People were consistently actively encouraged to participate in numerous activities that were well thought out, organised, personalised and meaningful to them including, outings and regular entertainers. We saw staff spending their time positively engaging with people as a group and on a one to one basis in fun and meaningful activities. We saw evidence that people were not only being supported to go out and be active in their local community, but were also valued members of the local community.

We saw people were encouraged to eat and drink sufficient amounts to meet their needs. We observed people being offered a varied selection of drinks and fresh homemade snacks. The daily menu that we saw offered choices and it was not an issue if people wanted something different.

We saw a complaints and compliments procedure was in place. This provided information on the action to take if someone wished to make a complaint and what they should expect to happen next. The compliments that we looked at were overwhelmingly complimentary to the care staff, management and the service as a whole. People also had access to advocacy services if they needed it.

We found an effective quality assurance survey took place regularly and we looked at the results. The service had been regularly reviewed through a range of internal and external audits. We saw that action had been taken to improve the service or put right any issues found. We found people who used the service and their representatives were regularly asked for their views at meetings.

9 January 2014

During a routine inspection

We found care and treatment was planned and delivered in a way which ensured people's safety and welfare. One person said 'They (the staff) make sure I'm OK. I am well looked after.
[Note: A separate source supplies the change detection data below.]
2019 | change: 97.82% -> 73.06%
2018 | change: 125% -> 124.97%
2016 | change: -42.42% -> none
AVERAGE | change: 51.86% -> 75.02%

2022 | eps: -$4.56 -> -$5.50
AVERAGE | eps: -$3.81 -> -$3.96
If you want anything the girls will get it for me.' Another person said 'They are a happy bunch of carers, they really cheer me up. The terms of endearment they use put me at my ease .'

We found the provider had made suitable arrangements to manage and store peoples' medicines safely. One person told us 'The nurse looks after my medicines and brings them on time to me every morning and night time. If there are any changes to my medicines the nurses explain it all to me.'

The home was clean and appropriate procedures were in place to prevent, detect and control the spread of infections. One person told us 'They (the staff) are particular about cleanliness. They clean my room every day and the beds are always changed.'

We found that there were sufficient staff to meet peoples' needs.
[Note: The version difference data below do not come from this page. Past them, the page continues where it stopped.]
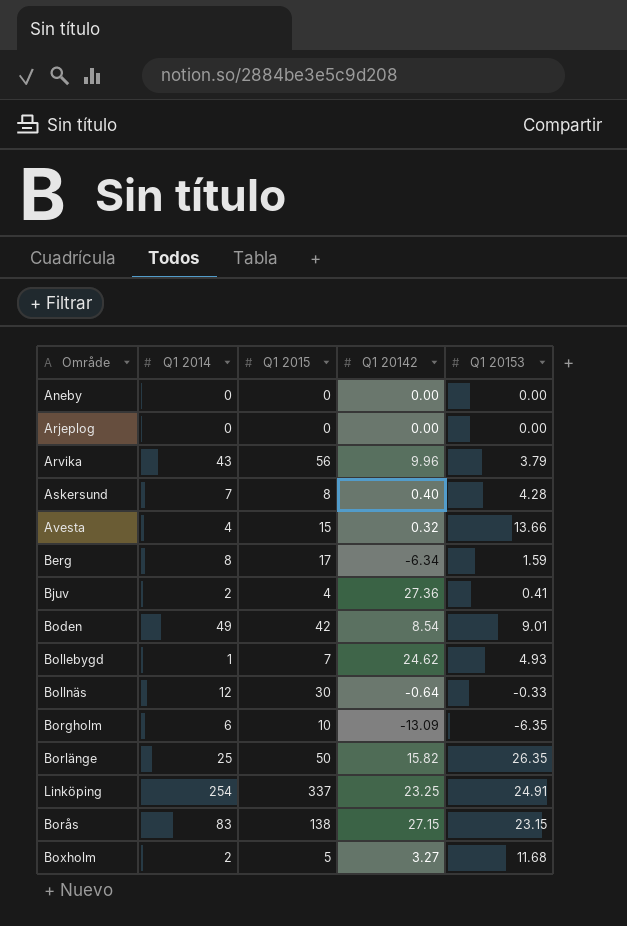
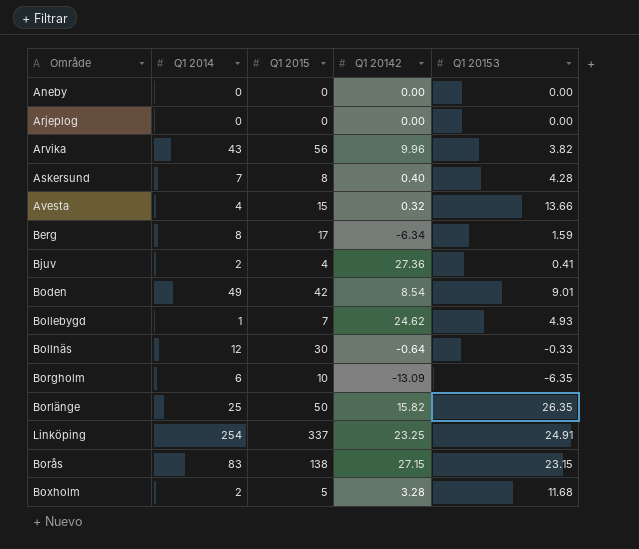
Arvika | Q1 20153: 3.79 -> 3.82
Boxholm | Q1 20142: 3.27 -> 3.28

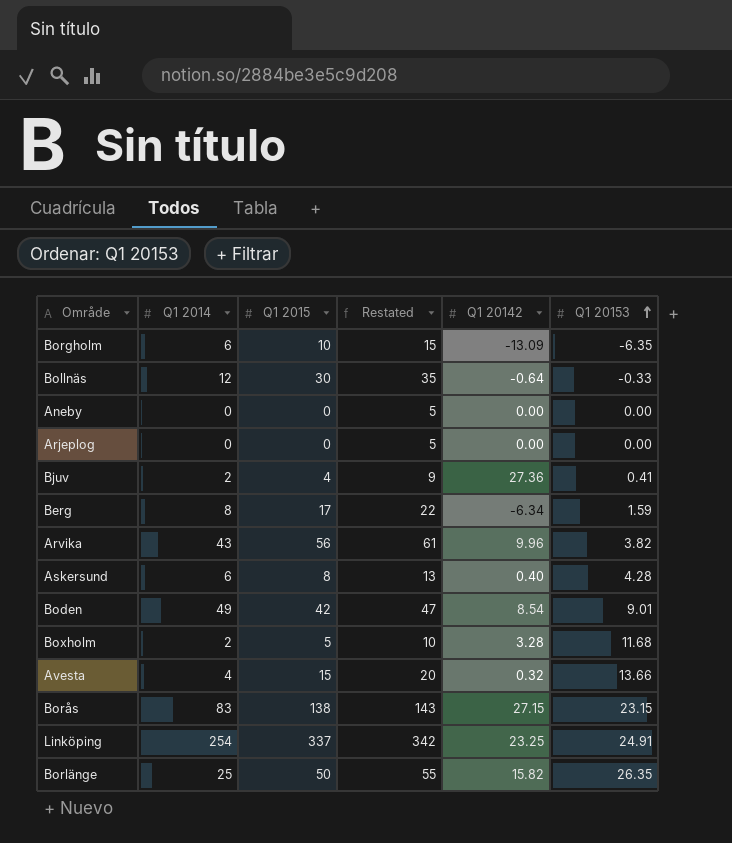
row order: none -> Q1 20153 ascending
column Restated | formula: none -> [Q1 2015] + 5
row Bollebygd: 1 | 7 | 24.62 | 4.93 -> none
Askersund | Q1 2014: 7 -> 6

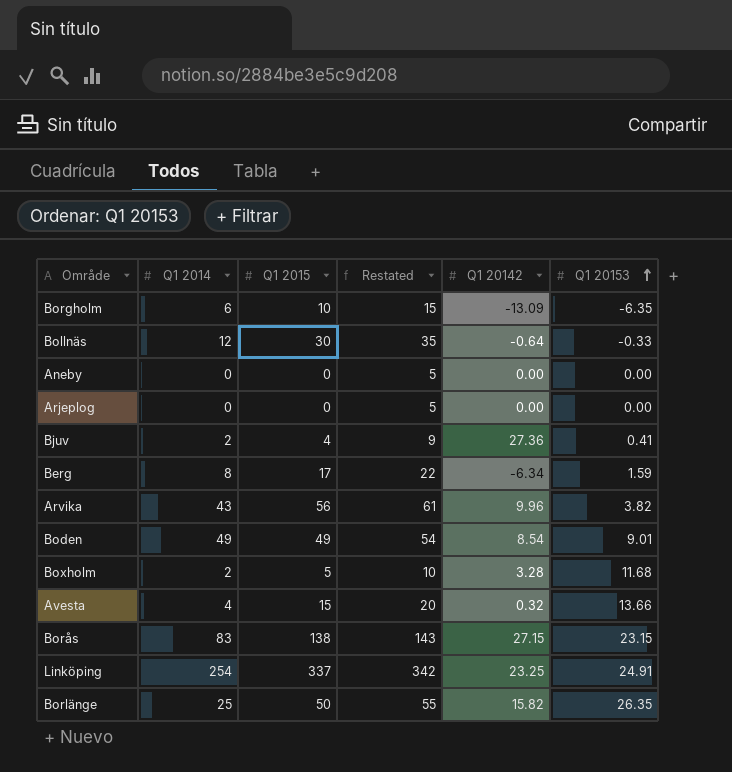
row Askersund: 6 | 8 | 13 | 0.40 | 4.28 -> none
Boden | Q1 2015: 42 -> 49
Boden | Restated: 47 -> 54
There was an effective complaints procedure in place so people knew their views would be listened to. People using the service and visitors all said they would have no hesitation in speaking with the manager if they had any concerns. One person said 'The manager listens. She is very good.'

13 November 2012

During a routine inspection

We spoke with several people who used the service and four visitors. Everyone spoke positively about the service.

People told us they could choose how to spend their day and the staff treated them with dignity and respect. One visitor told us 'If my mam wasn't treated with respect she would let me know.' A service user said 'They treat me with dignity."

People told us they had a keyworker who looked after them. One person said 'My key worker makes sure my clothes are all alright. If I want or need anything they get if for me.' People also explained to us how their care and welfare needs were met. One person said 'The staff got me a walking frame and always remind me to use it so I don't fall.'

Everyone said they would have no hesitation in making a complaint if they were unhappy.

Other comments from people included:

'It's a lovely home. Its kept well.'

'I'm well looked after here.'

'We do a lot of activities here.'

'It's very friendly.' And

'The staff are very good.'

A visitor said 'Everyone of them (staff) is lovely.'

We watched how the staff supported the people in their care. We saw people were treated with dignity and respect. For example, when staff talked with people they made sure that they got down to their eye level. When people were supported to walk, they were not rushed but supported to move at a pace comfortable for them. We heard staff address people respectfully, speaking quietly about private matters.